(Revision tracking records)
------------------------------------

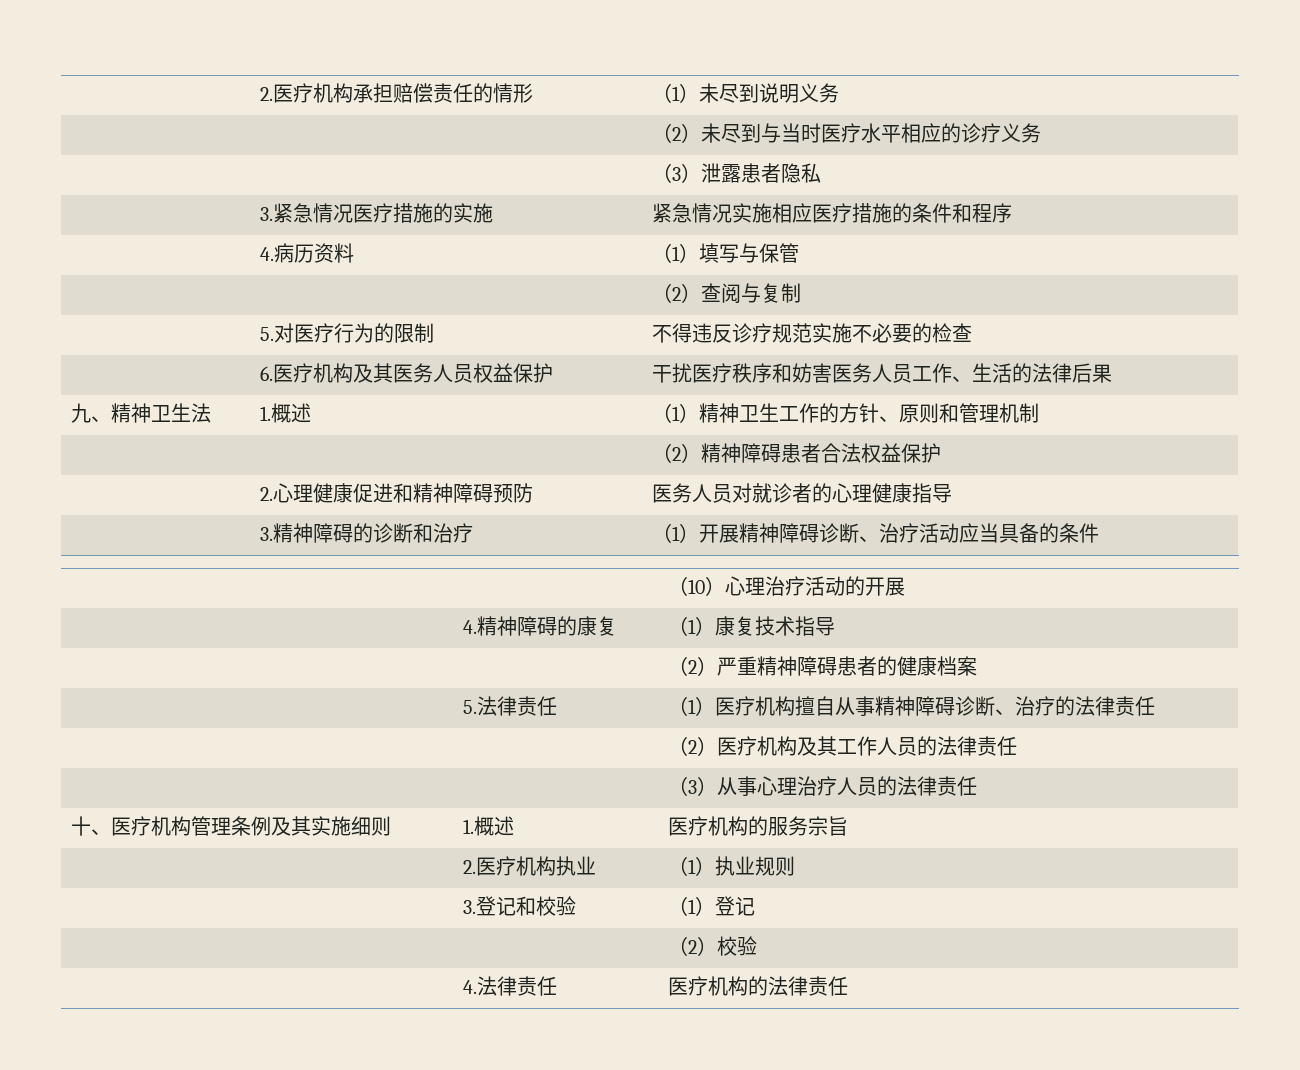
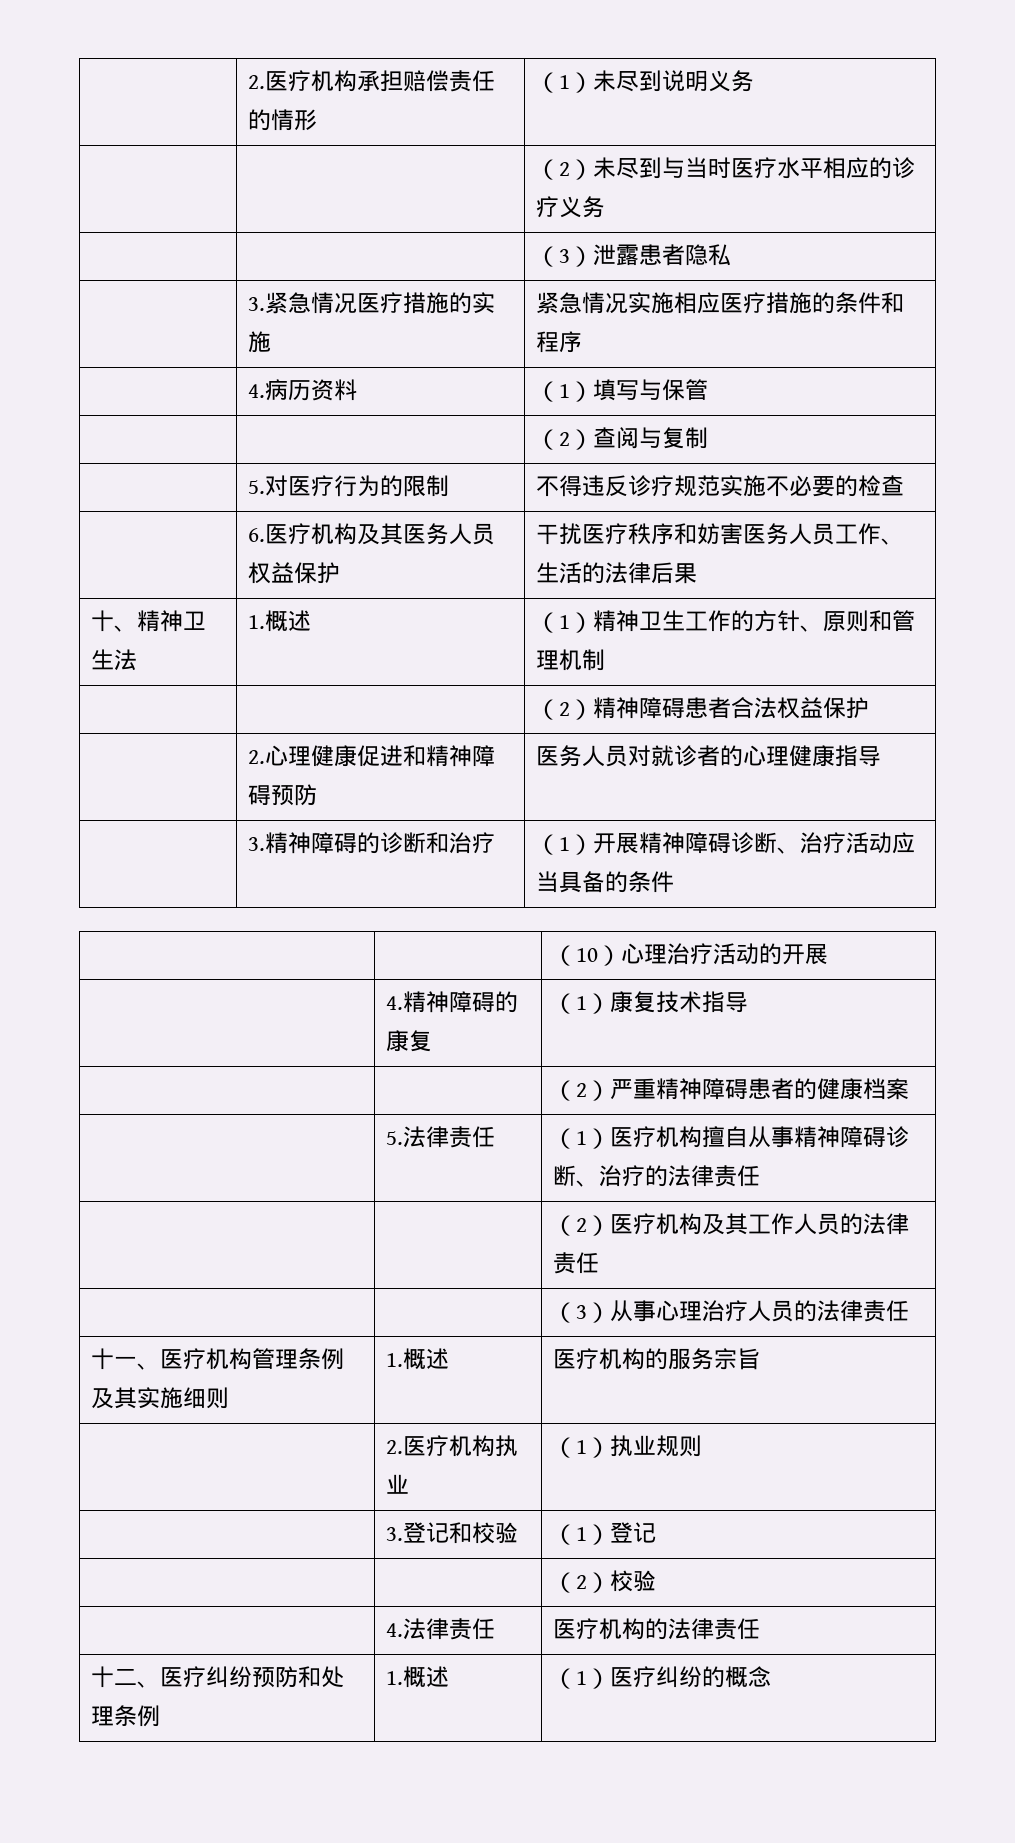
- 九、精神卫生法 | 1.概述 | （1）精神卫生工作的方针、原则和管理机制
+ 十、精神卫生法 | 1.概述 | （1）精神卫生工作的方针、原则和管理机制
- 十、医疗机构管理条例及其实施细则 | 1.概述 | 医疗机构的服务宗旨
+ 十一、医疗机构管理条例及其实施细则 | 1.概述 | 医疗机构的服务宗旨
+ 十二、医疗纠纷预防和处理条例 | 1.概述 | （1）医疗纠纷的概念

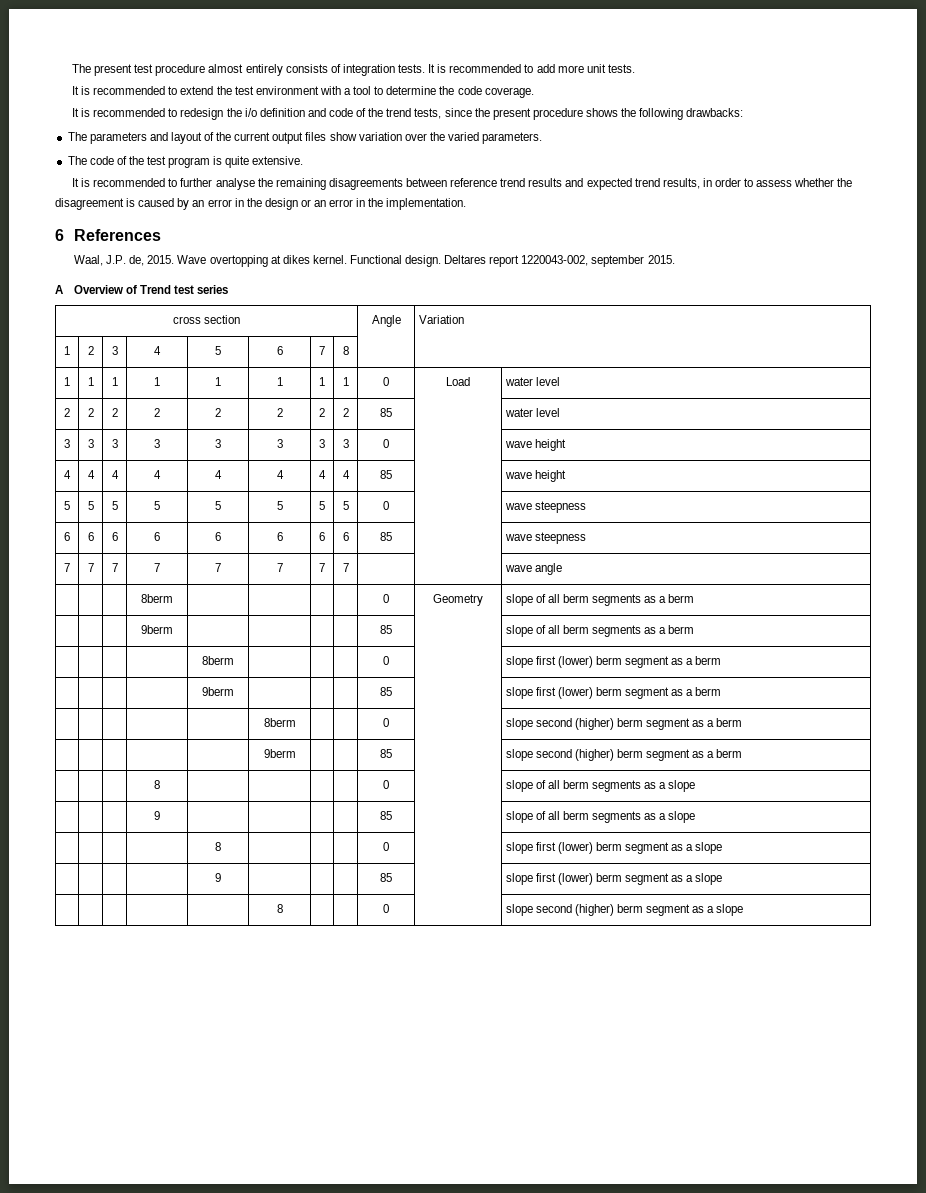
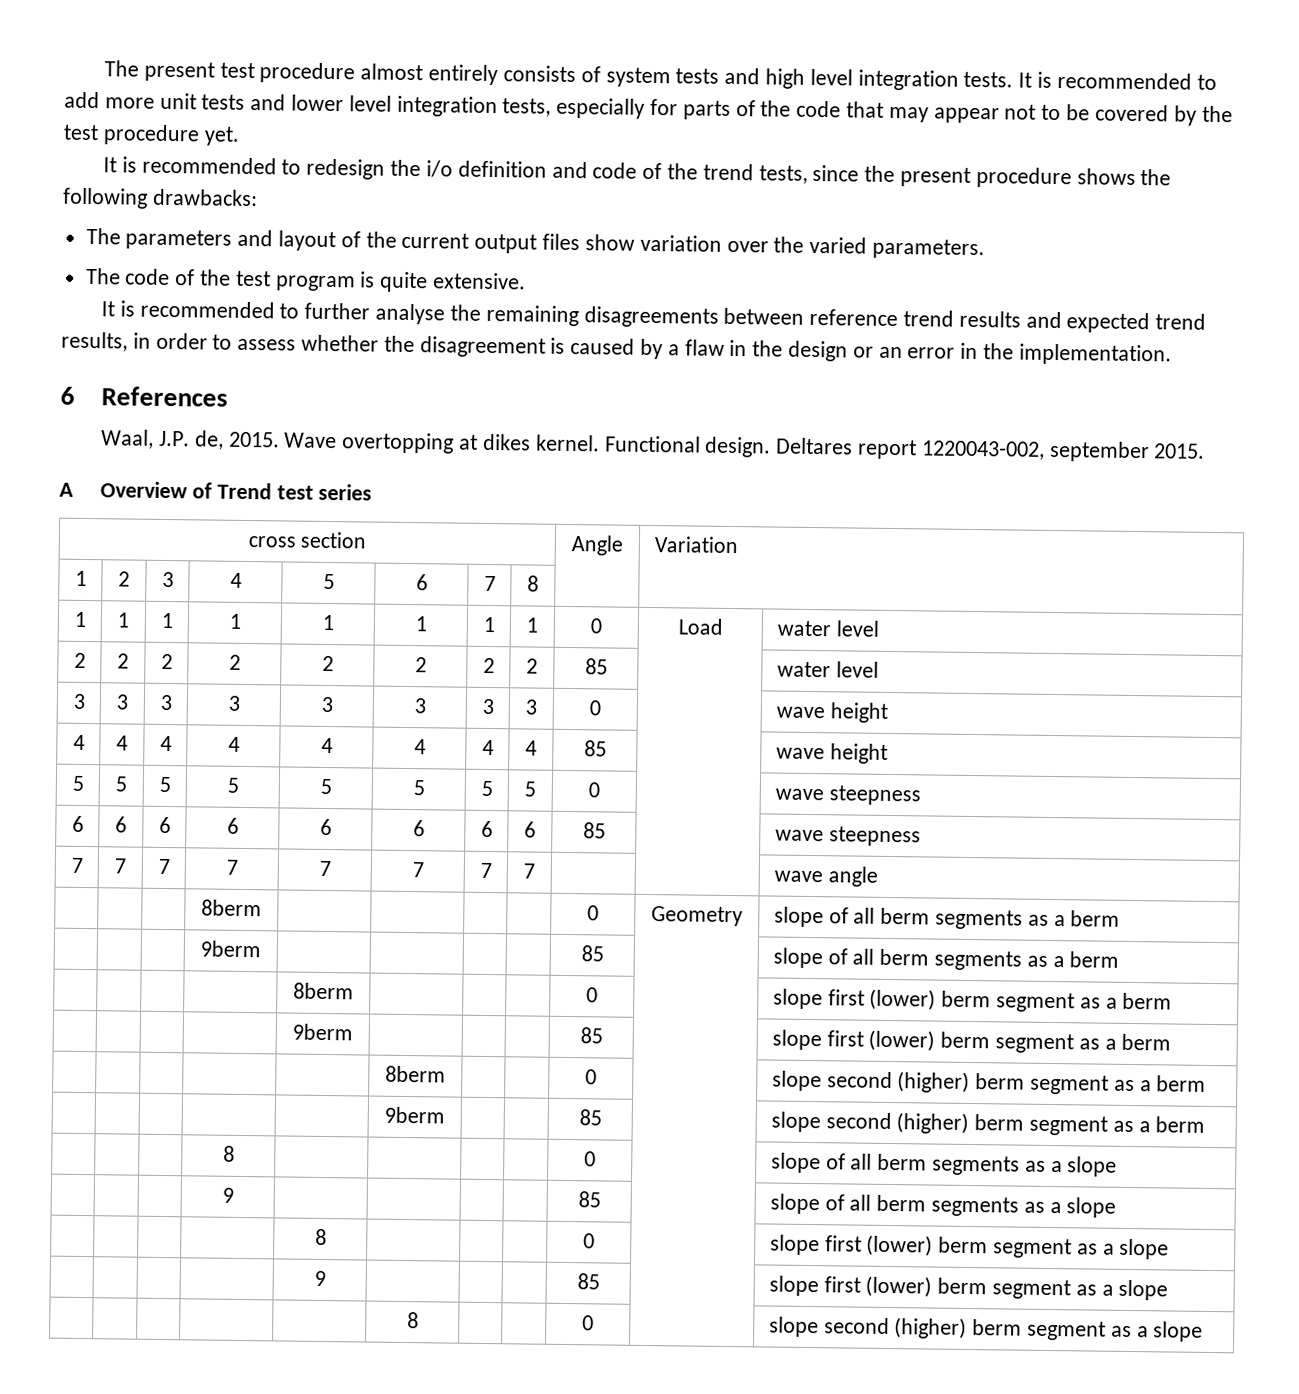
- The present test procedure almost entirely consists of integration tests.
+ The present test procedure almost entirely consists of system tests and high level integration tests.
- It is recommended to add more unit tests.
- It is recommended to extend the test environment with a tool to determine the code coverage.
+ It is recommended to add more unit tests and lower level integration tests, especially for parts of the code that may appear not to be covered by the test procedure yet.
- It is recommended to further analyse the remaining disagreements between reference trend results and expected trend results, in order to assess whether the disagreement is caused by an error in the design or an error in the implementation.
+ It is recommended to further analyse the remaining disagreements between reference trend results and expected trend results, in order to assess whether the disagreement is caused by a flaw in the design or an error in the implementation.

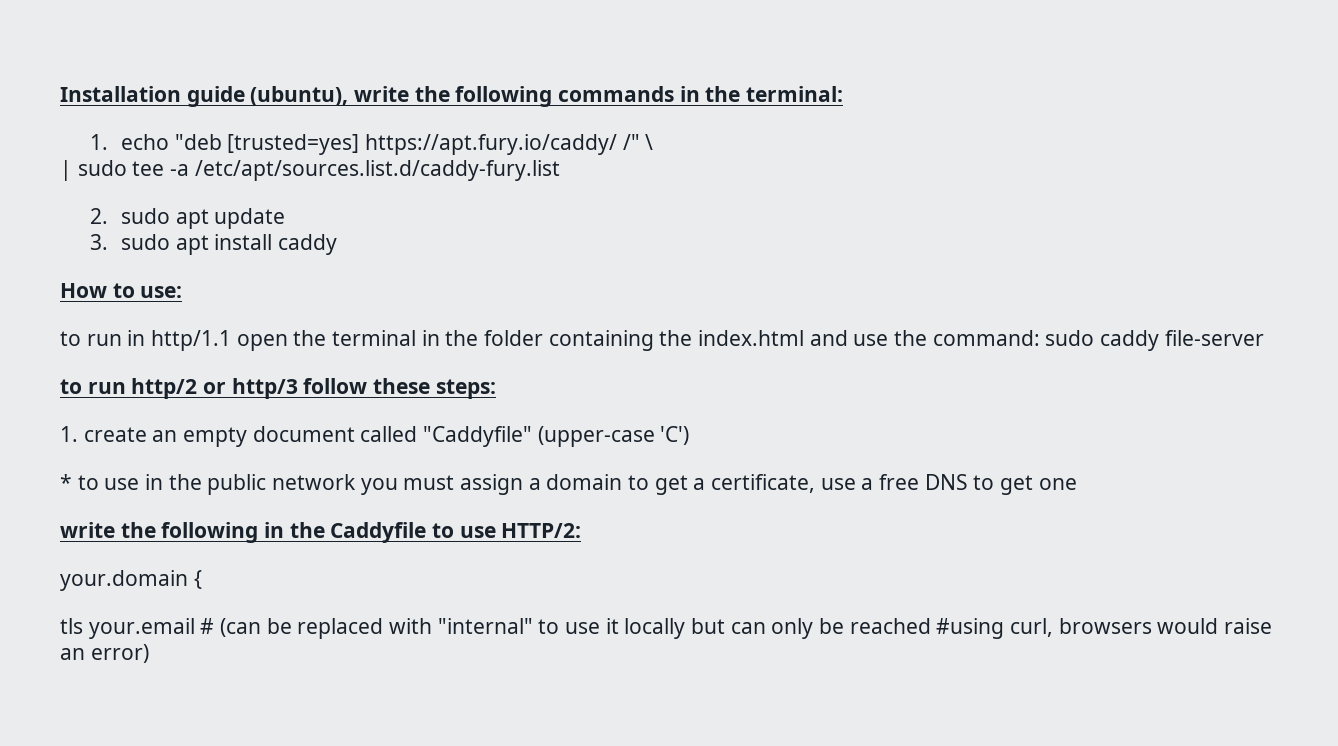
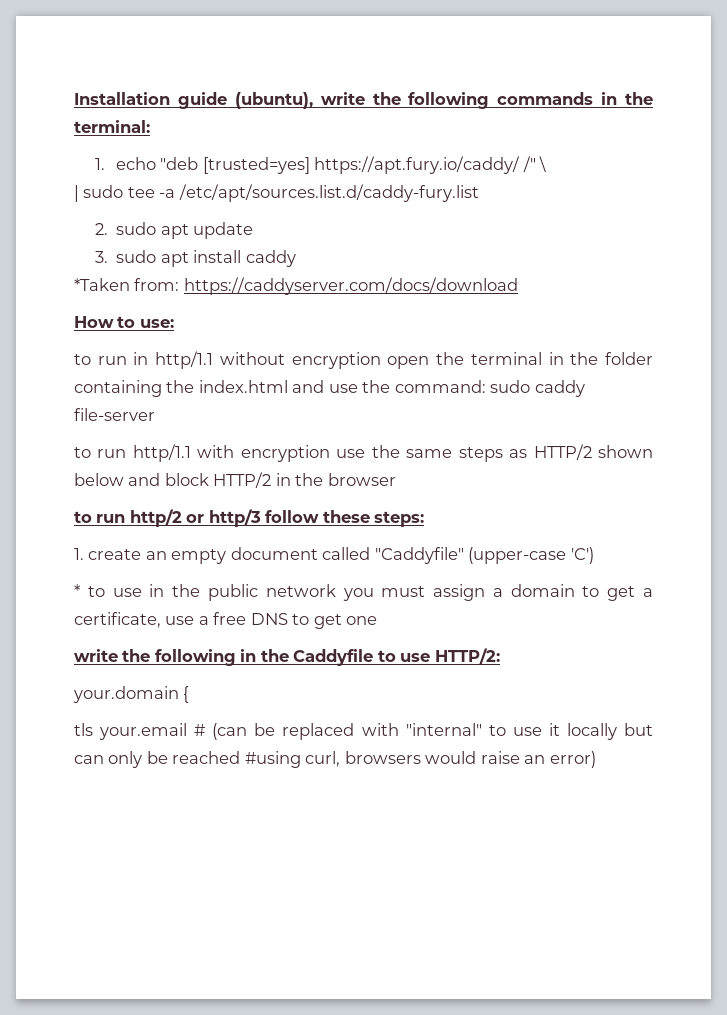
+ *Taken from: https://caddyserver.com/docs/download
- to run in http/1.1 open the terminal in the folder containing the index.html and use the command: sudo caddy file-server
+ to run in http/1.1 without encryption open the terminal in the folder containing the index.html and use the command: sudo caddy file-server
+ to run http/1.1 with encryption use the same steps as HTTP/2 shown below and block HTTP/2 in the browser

------------------------------------

[WORK INSTRUCTION] Write out every entry above exactly, minus the pictures.

[EXPECTED OUTPUT]
- 九、精神卫生法 | 1.概述 | （1）精神卫生工作的方针、原则和管理机制
+ 十、精神卫生法 | 1.概述 | （1）精神卫生工作的方针、原则和管理机制
- 十、医疗机构管理条例及其实施细则 | 1.概述 | 医疗机构的服务宗旨
+ 十一、医疗机构管理条例及其实施细则 | 1.概述 | 医疗机构的服务宗旨
+ 十二、医疗纠纷预防和处理条例 | 1.概述 | （1）医疗纠纷的概念

- The present test procedure almost entirely consists of integration tests.
+ The present test procedure almost entirely consists of system tests and high level integration tests.
- It is recommended to add more unit tests.
- It is recommended to extend the test environment with a tool to determine the code coverage.
+ It is recommended to add more unit tests and lower level integration tests, especially for parts of the code that may appear not to be covered by the test procedure yet.
- It is recommended to further analyse the remaining disagreements between reference trend results and expected trend results, in order to assess whether the disagreement is caused by an error in the design or an error in the implementation.
+ It is recommended to further analyse the remaining disagreements between reference trend results and expected trend results, in order to assess whether the disagreement is caused by a flaw in the design or an error in the implementation.

+ *Taken from: https://caddyserver.com/docs/download
- to run in http/1.1 open the terminal in the folder containing the index.html and use the command: sudo caddy file-server
+ to run in http/1.1 without encryption open the terminal in the folder containing the index.html and use the command: sudo caddy file-server
+ to run http/1.1 with encryption use the same steps as HTTP/2 shown below and block HTTP/2 in the browser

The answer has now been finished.